Dataset optimization and caching

AI/BI dashboards are valuable data analysis and decision-making tools, and efficient load times can significantly improve the user experience. This article explains how caching and dataset optimizations make dashboards more performant and efficient.

Query performance

You can inspect queries and their performance in the workspace query history. The query history shows SQL queries performed using SQL warehouses. Click History Icon Query History in the sidebar to view the query history. See Query history.

For dashboard datasets, Databricks applies performance optimizations depending on the result size of the dataset.

Dataset optimizations

AI/BI dashboard datasets include the following performance optimizations:

  • If the dataset result size is small (less than 64K rows or 10MB, whichever is smaller), the dataset result is pulled to the client, and visualization-specific filtering and aggregation are performed on the client. Filtering and aggregating data for small datasets is very fast, and ensuring that your dataset is small can help you optimize dashboard performance. With small datasets, only the dataset query appears in the query history.

  • If the dataset result size is large (greater than or equal to 64K rows or over 10MB), the dataset query text is wrapped in a SQL WITH clause, and the visualization-specific filtering and aggregation is performed in a query on the backend rather than in the client. With large datasets, the visualization query appears in the query history.

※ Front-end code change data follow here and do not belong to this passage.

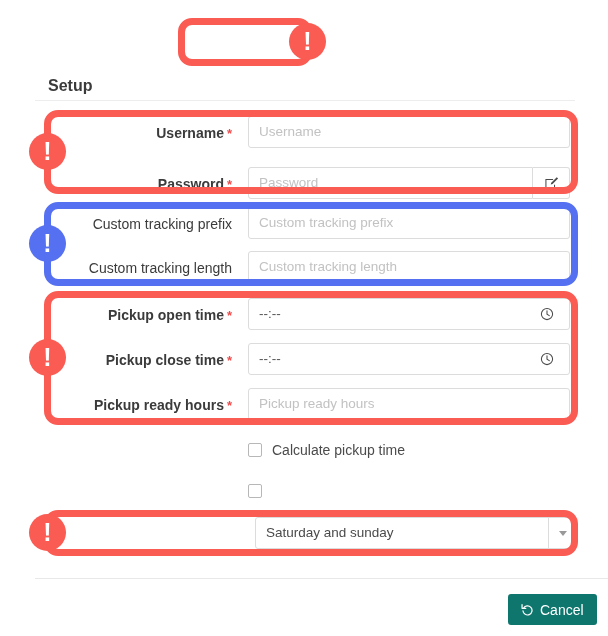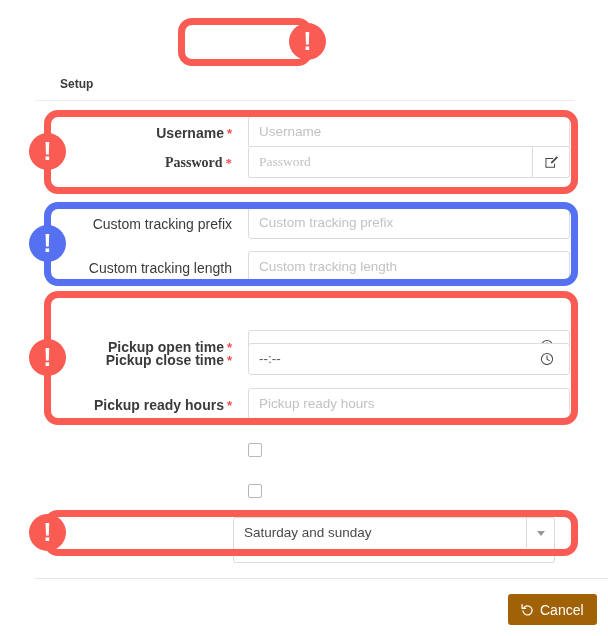--- a/index.html
+++ b/index.html
@@ -54,10 +54,9 @@
   .section-title {
     position: absolute;
     left: 48px; top: 77px;
-    font-size: 12px;
+    font-size: 16px;
     font-weight: bold;
     color: #3b3b3b;
-    margin-left: 12px;
   }
   .section-rule {
     position: absolute;

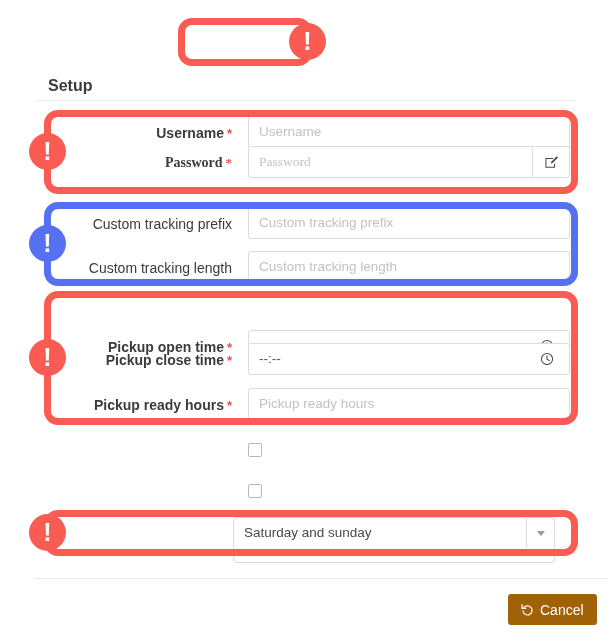--- a/index.html
+++ b/index.html
@@ -258,7 +258,7 @@
     </div>
   </div>
 
-  <div class="row" style="top:146px;font-family:Liberation Serif, serif;">
+  <div class="row" style="top:167px;">
     <div class="lbl req">
       <span>Password</span><span class="star">*</span>
     </div>

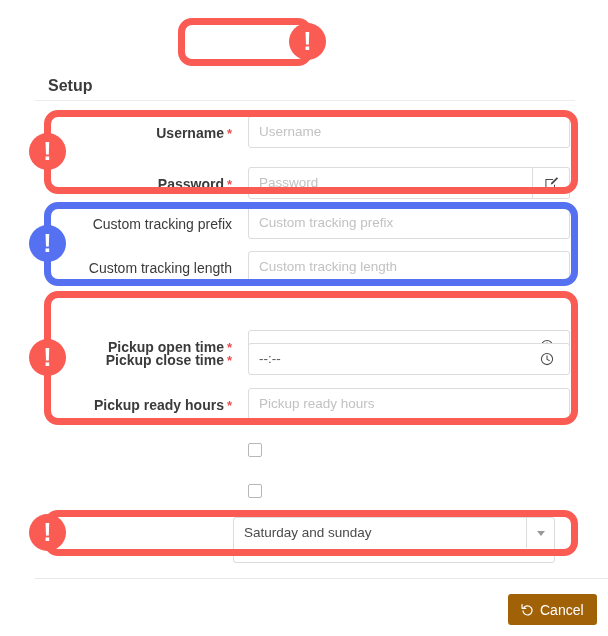--- a/index.html
+++ b/index.html
@@ -289,7 +289,7 @@
     </div>
   </div>
 
-  <div class="row" style="top:298px;margin-top:32px;">
+  <div class="row" style="top:298px;">
     <div class="lbl req">
       <span>Pickup open time</span><span class="star">*</span>
     </div>

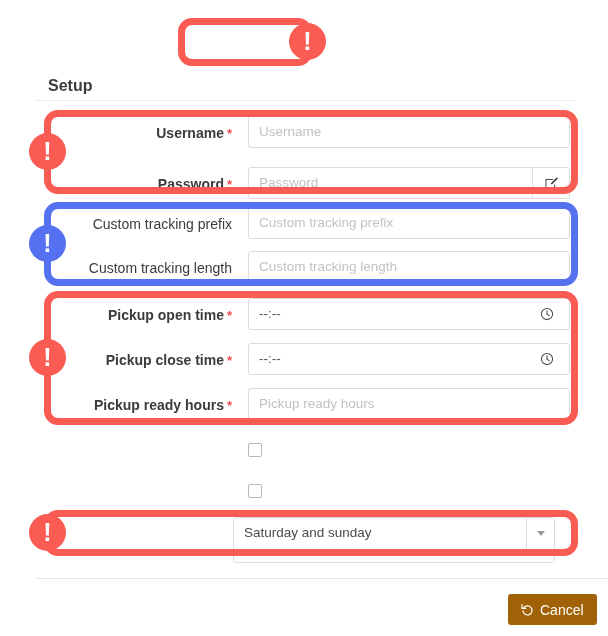--- a/index.html
+++ b/index.html
@@ -330,6 +330,7 @@
 
   <div class="checkrow" style="top:440px;">
     <span class="cbox"></span>
+    <span class="clabel">Calculate pickup time</span>
   </div>
   <div class="checkrow" style="top:481px;">
     <span class="cbox"></span>

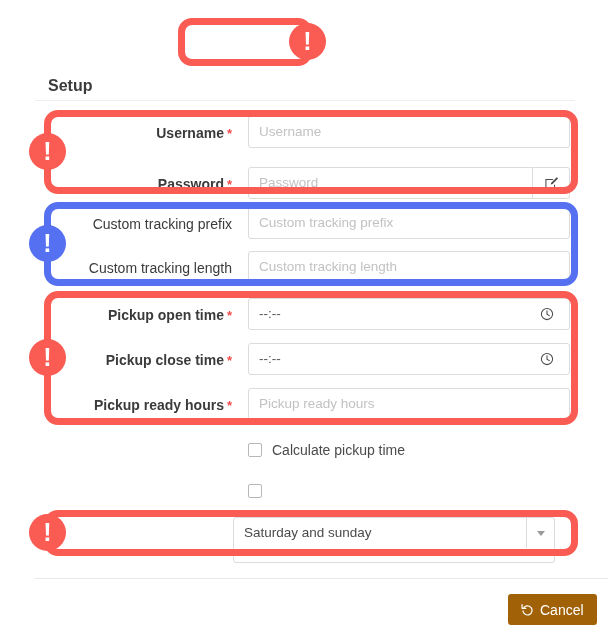--- a/index.html
+++ b/index.html
@@ -157,8 +157,8 @@
   
   .select-box {
     position: absolute;
-    left: 233px; top: 0;
-    width: 322px; height: 46px;
+    left: 255px; top: 0;
+    width: 322px; height: 32px;
     border: 1px solid #dcdcdc;
     border-radius: 3px;
     background: #ffffff;

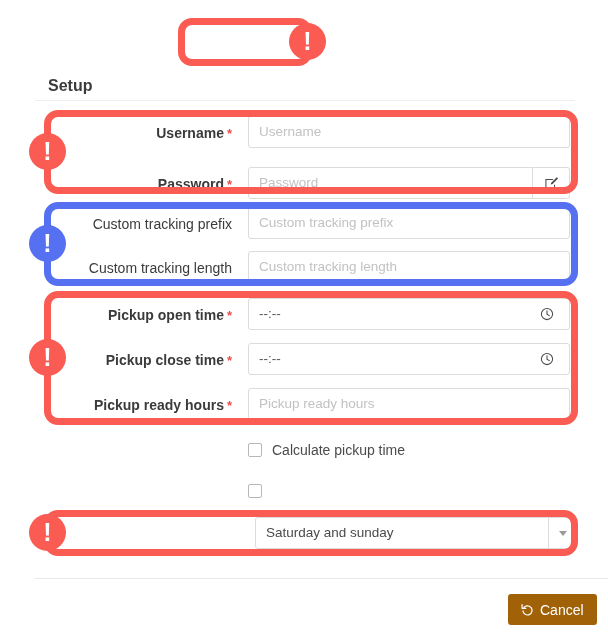--- a/index.html
+++ b/index.html
@@ -209,7 +209,7 @@
     white-space: nowrap;
   }
   #btn-save   { left: 427px; background: #5cb85c; }
-  #btn-cancel { left: 508px; background: #a16207; }
+  #btn-cancel { left: 508px; background: #0f766e; }
   .btn svg { display: block; }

  • For visualization queries sent to the backend, separate visualization queries against the same dataset that share the same GROUP BY clauses and filter predicates are combined into a single query for processing. In this case, users might see one combined query in the query history that is fetching results for multiple visualizations.

Caching and data freshness

Dashboards maintain a 24-hour result cache to optimize initial loading times, operating on a best-effort basis. This means that while the system always attempts to use historical query results linked to dashboard credentials to enhance performance, there are some cases where cached results cannot be created or maintained.

The following table explains how caching varies by dashboard status and credentials:

Dashboard type

Caching type

Published dashboard with embedded credentials

Shared cache. All viewers see the same results.

Draft dashboard or published dashboard without embedded credentials

Per user cache. Viewers see results based on their data permissions.

Dashboards automatically use cached query results if the underlying data remains unchanged after the last query or if the results were retrieved less than 24 hours ago. If stale results exist and parameters are applied to the dashboard, queries will rerun unless the same parameters were used in the past 24 hours. Similarly, applying filters to datasets exceeding 64,000 rows prompts queries to rerun unless the same filters were previously applied in the last 24 hours.

Scheduled queries

Adding a schedule to a published dashboard with embedded credentials can significantly speed up the initial loading process for all dashboard viewers.

For each scheduled dashboard update, the following occurs:

  • All SQL logic that defines datasets runs on the designated time interval.

  • Results populate the query result cache and help to improve initial dashboard load time.